> **Task requirements**
Start to finish, print the entries exactly, and carry none of the pictures over.

-- Records provided follows --

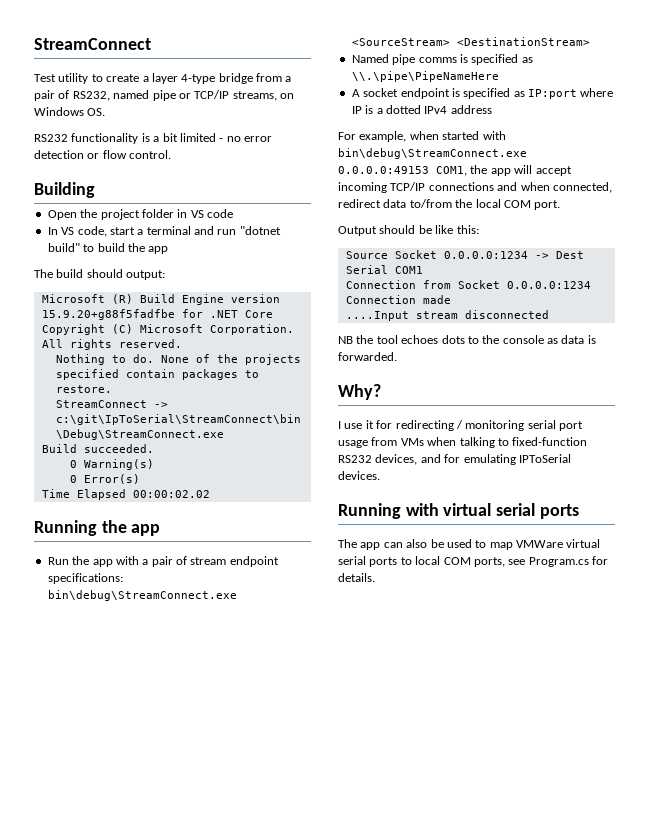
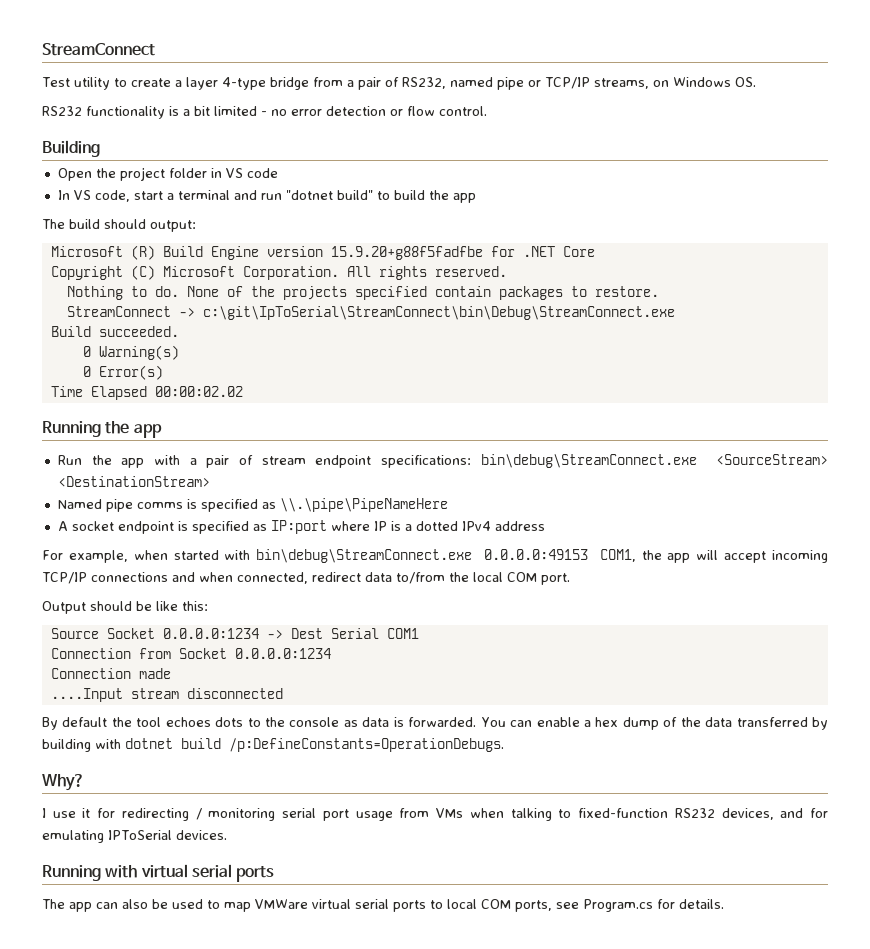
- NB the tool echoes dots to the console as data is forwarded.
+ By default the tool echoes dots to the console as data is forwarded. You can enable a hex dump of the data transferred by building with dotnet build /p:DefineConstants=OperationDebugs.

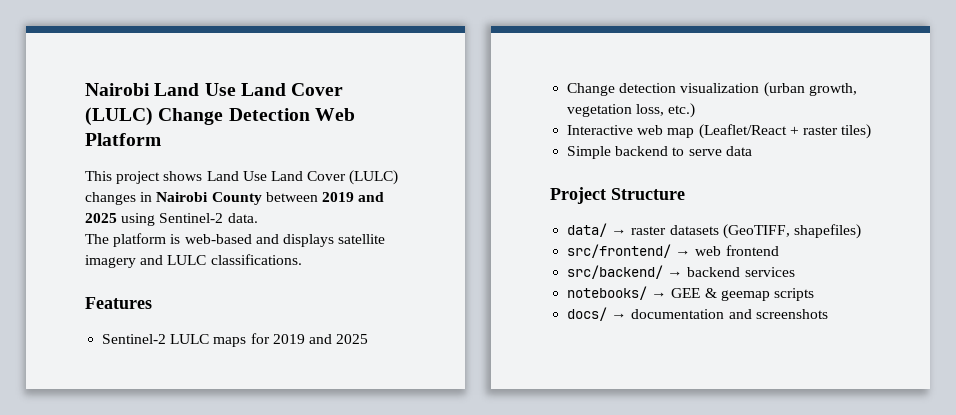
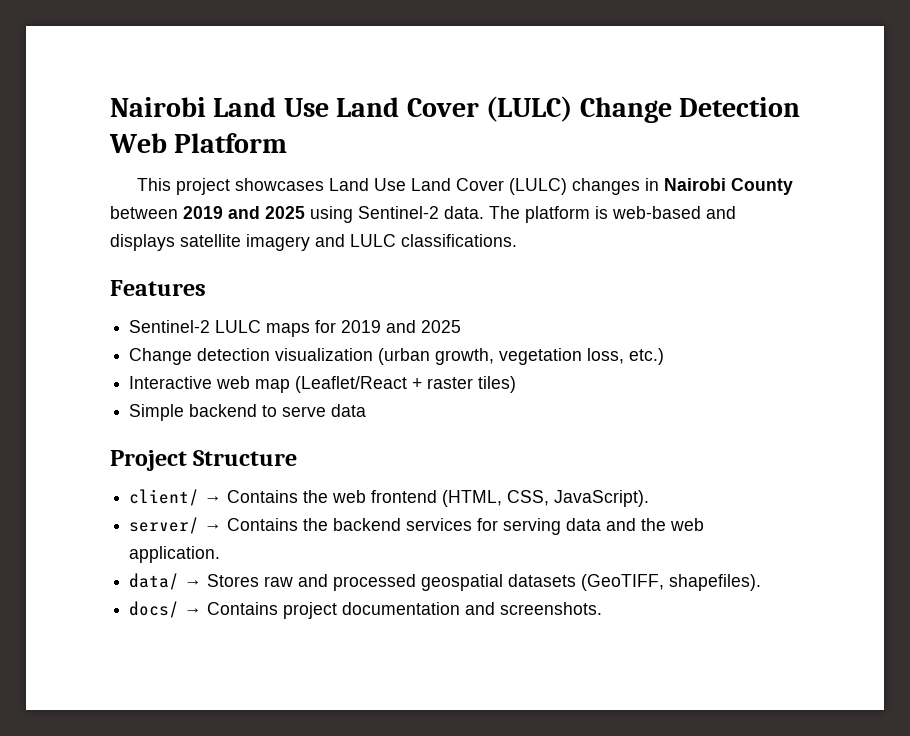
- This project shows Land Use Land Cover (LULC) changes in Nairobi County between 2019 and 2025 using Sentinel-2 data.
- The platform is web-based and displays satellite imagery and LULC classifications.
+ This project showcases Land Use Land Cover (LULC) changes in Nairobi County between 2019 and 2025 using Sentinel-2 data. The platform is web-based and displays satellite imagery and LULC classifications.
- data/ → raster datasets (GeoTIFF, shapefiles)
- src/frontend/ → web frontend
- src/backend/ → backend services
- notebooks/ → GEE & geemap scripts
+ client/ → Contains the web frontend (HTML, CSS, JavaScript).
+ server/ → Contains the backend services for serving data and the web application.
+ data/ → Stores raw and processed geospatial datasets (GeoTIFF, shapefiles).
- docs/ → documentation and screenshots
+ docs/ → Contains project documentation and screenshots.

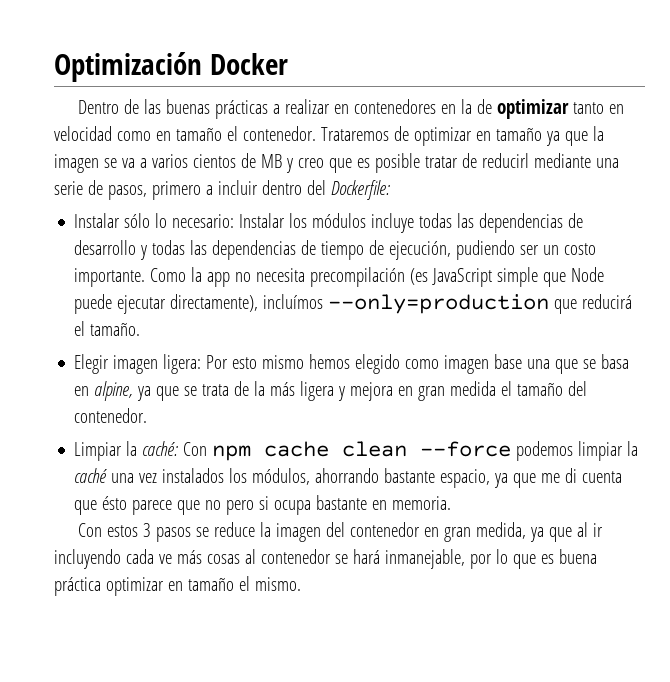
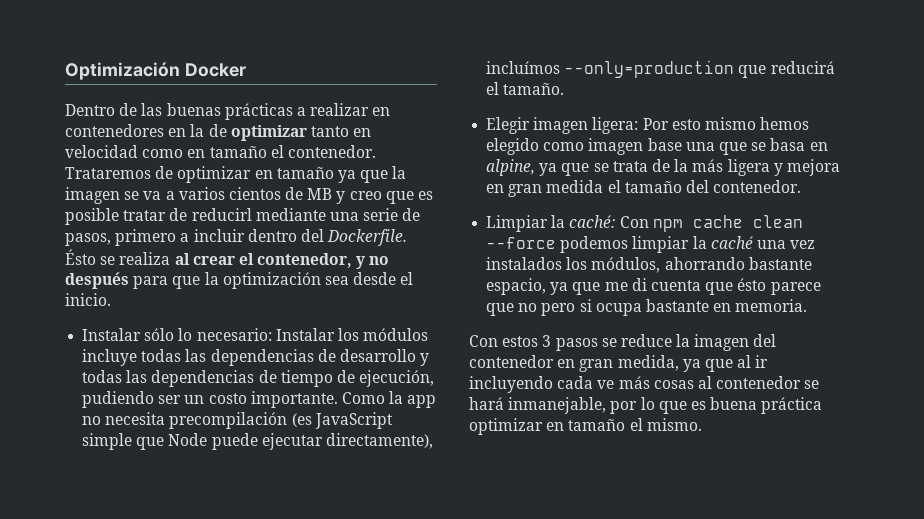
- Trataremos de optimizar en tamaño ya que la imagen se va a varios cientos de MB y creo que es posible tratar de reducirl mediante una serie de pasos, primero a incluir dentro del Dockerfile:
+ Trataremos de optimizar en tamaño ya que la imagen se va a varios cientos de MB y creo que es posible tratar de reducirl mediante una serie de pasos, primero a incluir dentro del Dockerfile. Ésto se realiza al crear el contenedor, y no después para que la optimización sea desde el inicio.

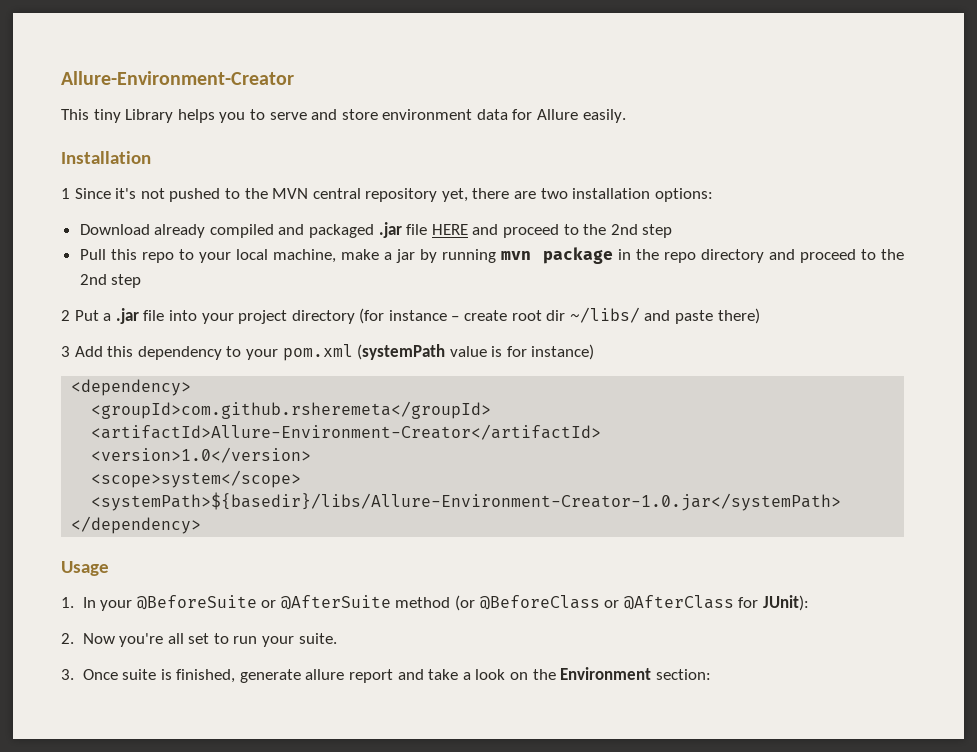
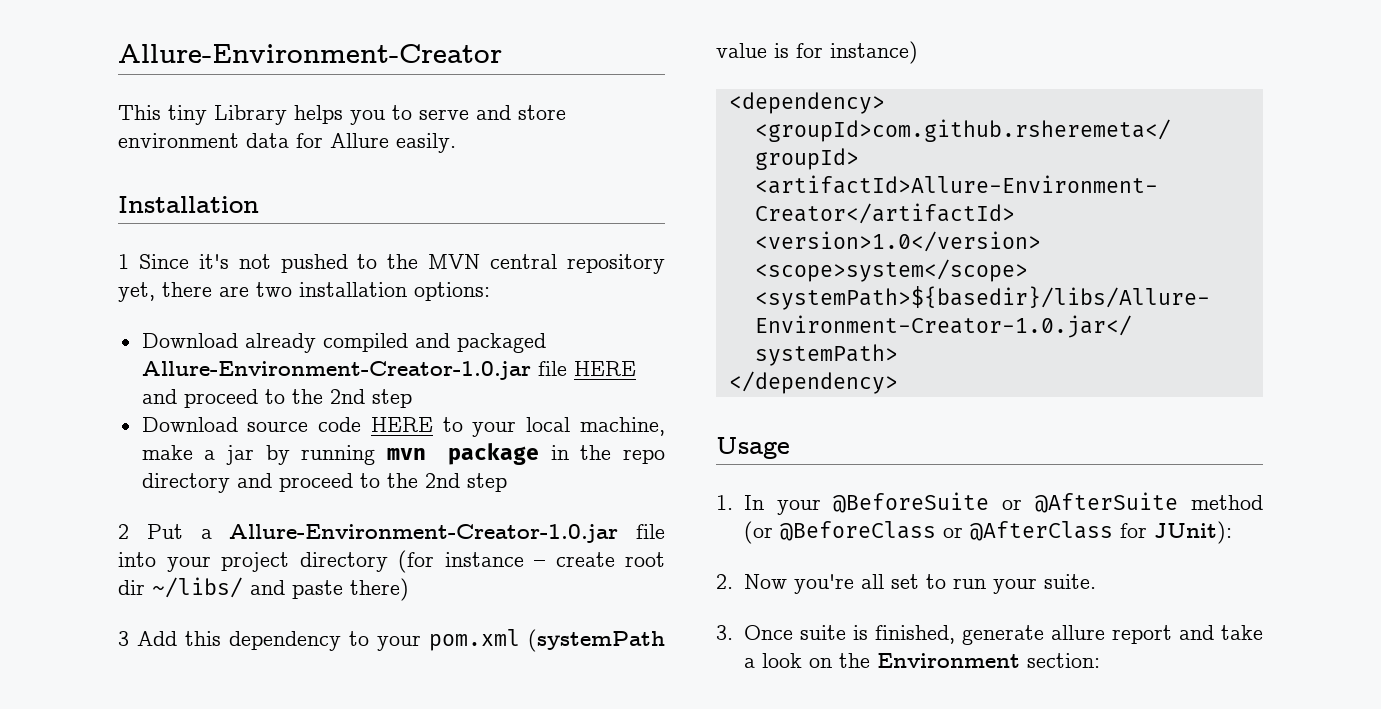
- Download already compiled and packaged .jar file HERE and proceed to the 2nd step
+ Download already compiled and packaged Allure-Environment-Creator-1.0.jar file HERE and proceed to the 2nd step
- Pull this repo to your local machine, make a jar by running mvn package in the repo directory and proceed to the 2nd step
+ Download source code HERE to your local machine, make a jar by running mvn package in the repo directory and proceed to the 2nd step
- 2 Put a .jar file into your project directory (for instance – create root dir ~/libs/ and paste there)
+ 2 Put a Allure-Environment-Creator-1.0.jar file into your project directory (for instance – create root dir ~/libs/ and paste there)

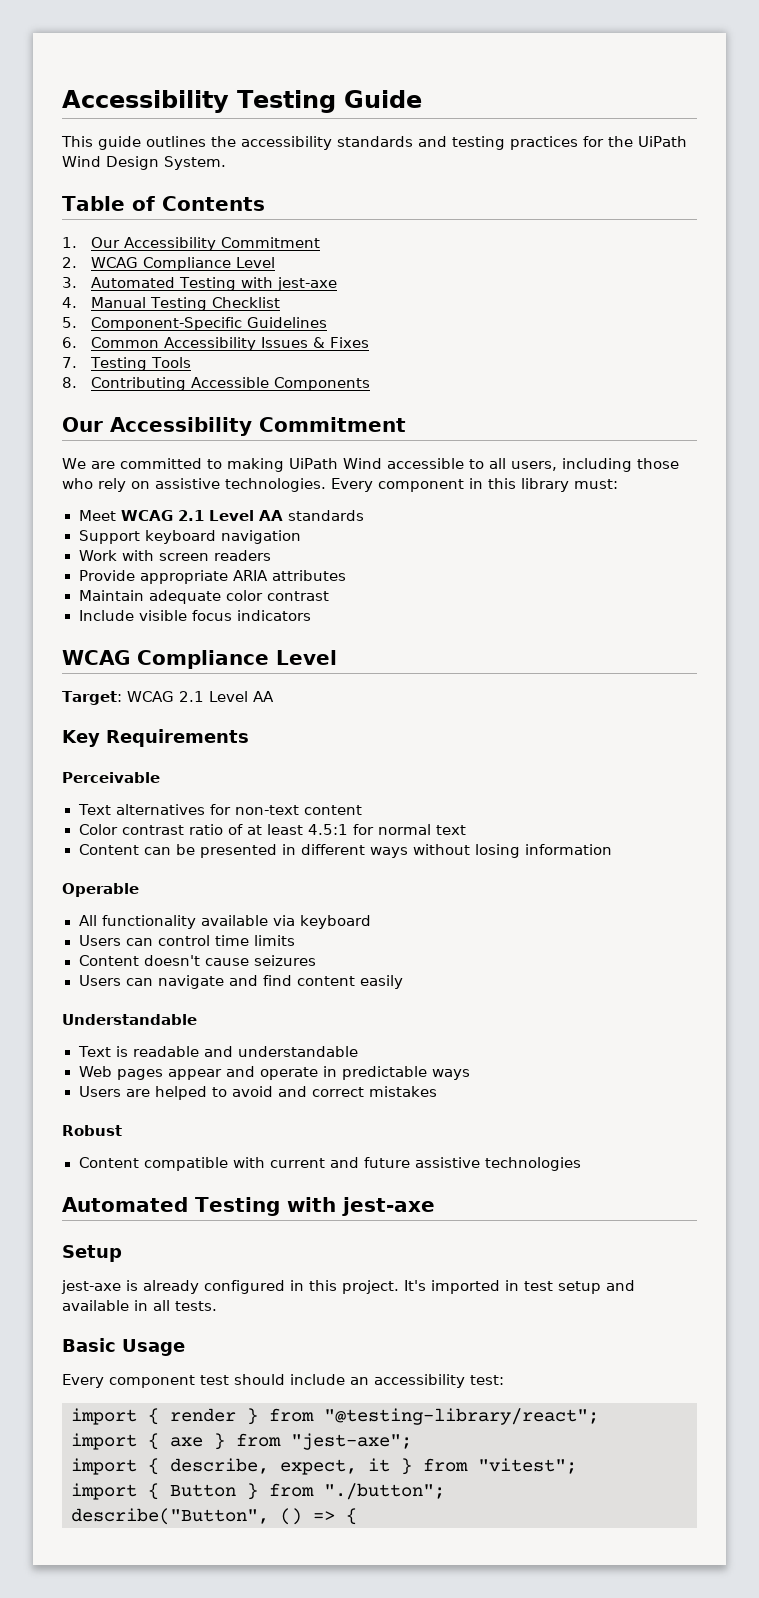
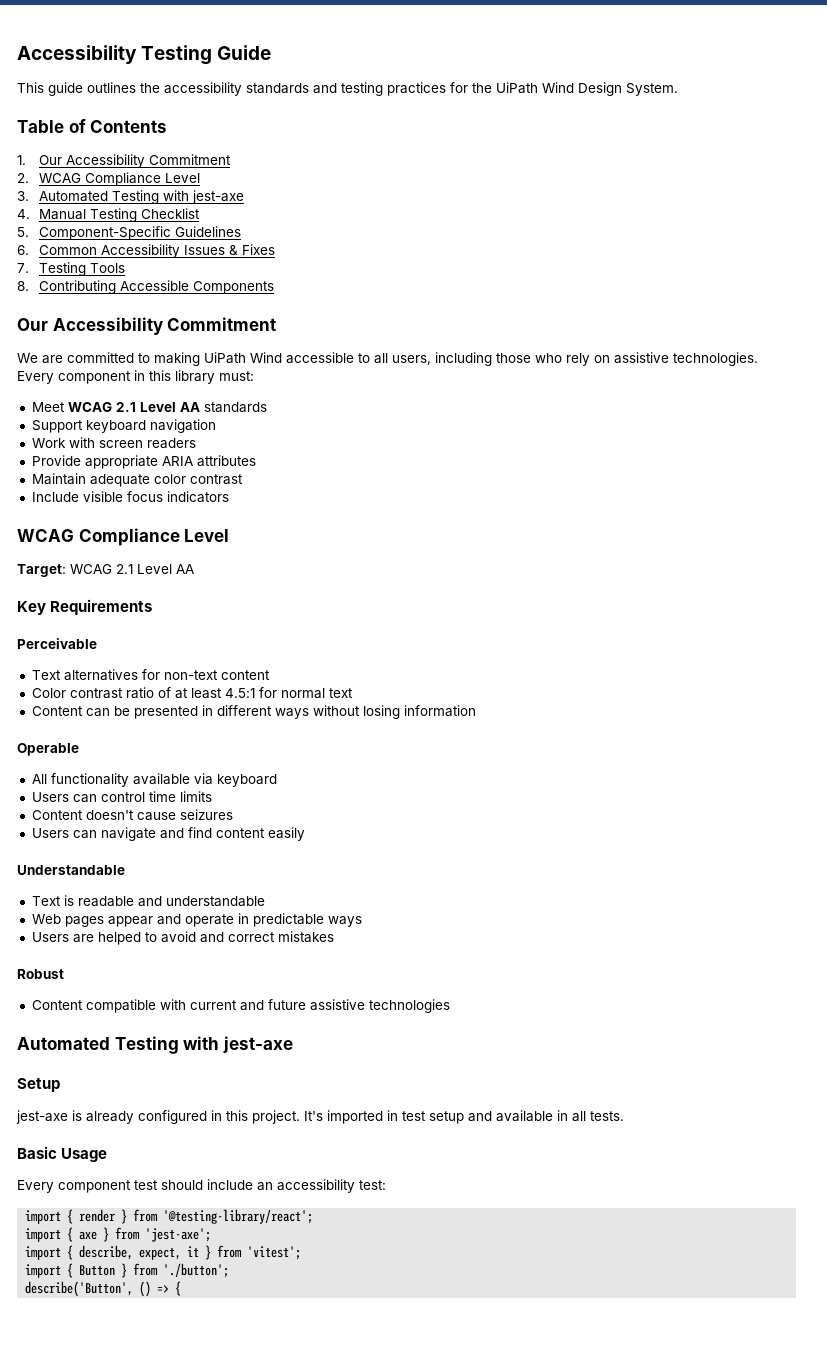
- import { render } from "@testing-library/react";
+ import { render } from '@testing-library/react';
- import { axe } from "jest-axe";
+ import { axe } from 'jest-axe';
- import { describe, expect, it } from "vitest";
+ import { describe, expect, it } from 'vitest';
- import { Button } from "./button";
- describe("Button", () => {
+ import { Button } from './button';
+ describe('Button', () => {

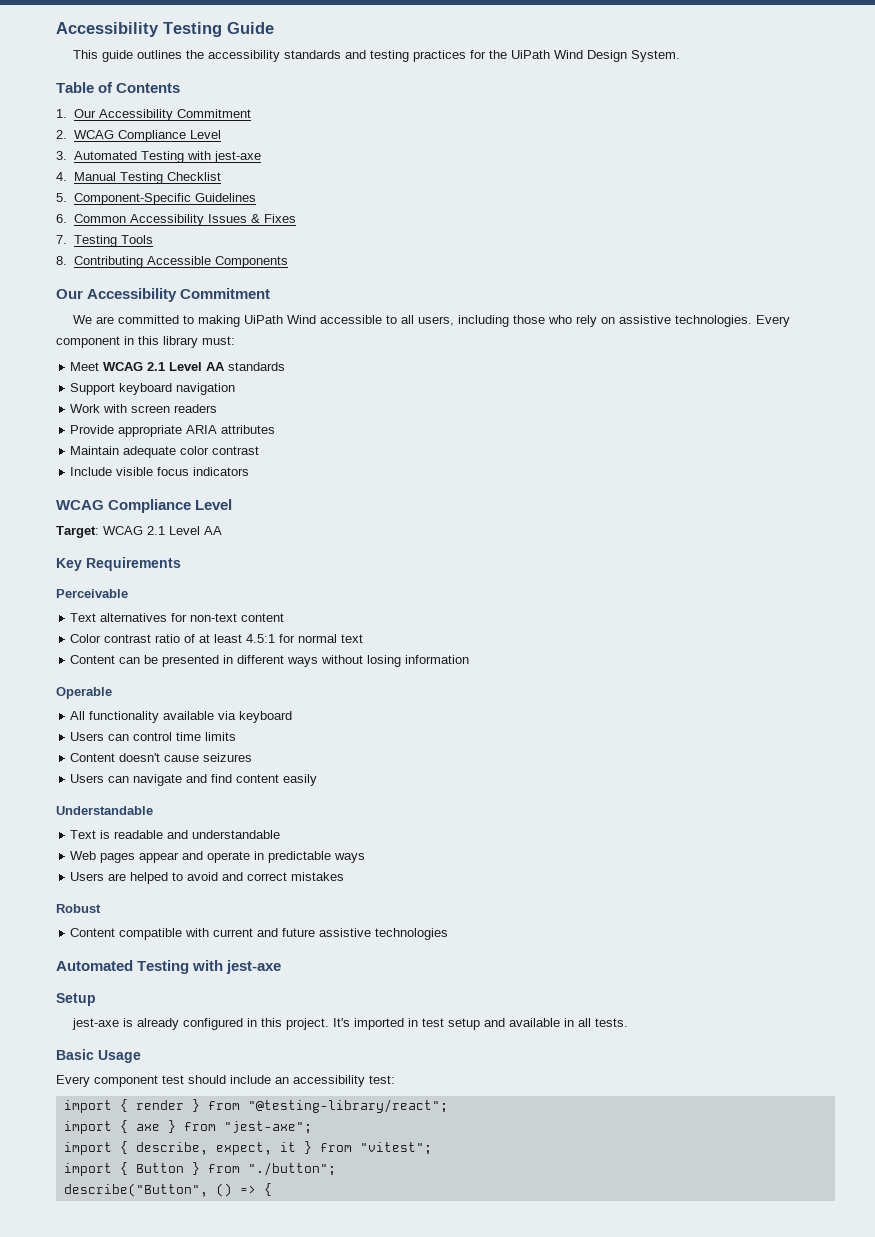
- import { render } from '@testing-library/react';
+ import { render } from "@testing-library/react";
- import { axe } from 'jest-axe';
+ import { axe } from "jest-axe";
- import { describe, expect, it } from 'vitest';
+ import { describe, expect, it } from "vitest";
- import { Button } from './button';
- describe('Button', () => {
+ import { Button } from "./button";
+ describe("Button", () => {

-- Records provided concluded --

> **Answer to the problem**
- NB the tool echoes dots to the console as data is forwarded.
+ By default the tool echoes dots to the console as data is forwarded. You can enable a hex dump of the data transferred by building with dotnet build /p:DefineConstants=OperationDebugs.

- This project shows Land Use Land Cover (LULC) changes in Nairobi County between 2019 and 2025 using Sentinel-2 data.
- The platform is web-based and displays satellite imagery and LULC classifications.
+ This project showcases Land Use Land Cover (LULC) changes in Nairobi County between 2019 and 2025 using Sentinel-2 data. The platform is web-based and displays satellite imagery and LULC classifications.
- data/ → raster datasets (GeoTIFF, shapefiles)
- src/frontend/ → web frontend
- src/backend/ → backend services
- notebooks/ → GEE & geemap scripts
+ client/ → Contains the web frontend (HTML, CSS, JavaScript).
+ server/ → Contains the backend services for serving data and the web application.
+ data/ → Stores raw and processed geospatial datasets (GeoTIFF, shapefiles).
- docs/ → documentation and screenshots
+ docs/ → Contains project documentation and screenshots.

- Trataremos de optimizar en tamaño ya que la imagen se va a varios cientos de MB y creo que es posible tratar de reducirl mediante una serie de pasos, primero a incluir dentro del Dockerfile:
+ Trataremos de optimizar en tamaño ya que la imagen se va a varios cientos de MB y creo que es posible tratar de reducirl mediante una serie de pasos, primero a incluir dentro del Dockerfile. Ésto se realiza al crear el contenedor, y no después para que la optimización sea desde el inicio.

- Download already compiled and packaged .jar file HERE and proceed to the 2nd step
+ Download already compiled and packaged Allure-Environment-Creator-1.0.jar file HERE and proceed to the 2nd step
- Pull this repo to your local machine, make a jar by running mvn package in the repo directory and proceed to the 2nd step
+ Download source code HERE to your local machine, make a jar by running mvn package in the repo directory and proceed to the 2nd step
- 2 Put a .jar file into your project directory (for instance – create root dir ~/libs/ and paste there)
+ 2 Put a Allure-Environment-Creator-1.0.jar file into your project directory (for instance – create root dir ~/libs/ and paste there)

- import { render } from "@testing-library/react";
+ import { render } from '@testing-library/react';
- import { axe } from "jest-axe";
+ import { axe } from 'jest-axe';
- import { describe, expect, it } from "vitest";
+ import { describe, expect, it } from 'vitest';
- import { Button } from "./button";
- describe("Button", () => {
+ import { Button } from './button';
+ describe('Button', () => {

- import { render } from '@testing-library/react';
+ import { render } from "@testing-library/react";
- import { axe } from 'jest-axe';
+ import { axe } from "jest-axe";
- import { describe, expect, it } from 'vitest';
+ import { describe, expect, it } from "vitest";
- import { Button } from './button';
- describe('Button', () => {
+ import { Button } from "./button";
+ describe("Button", () => {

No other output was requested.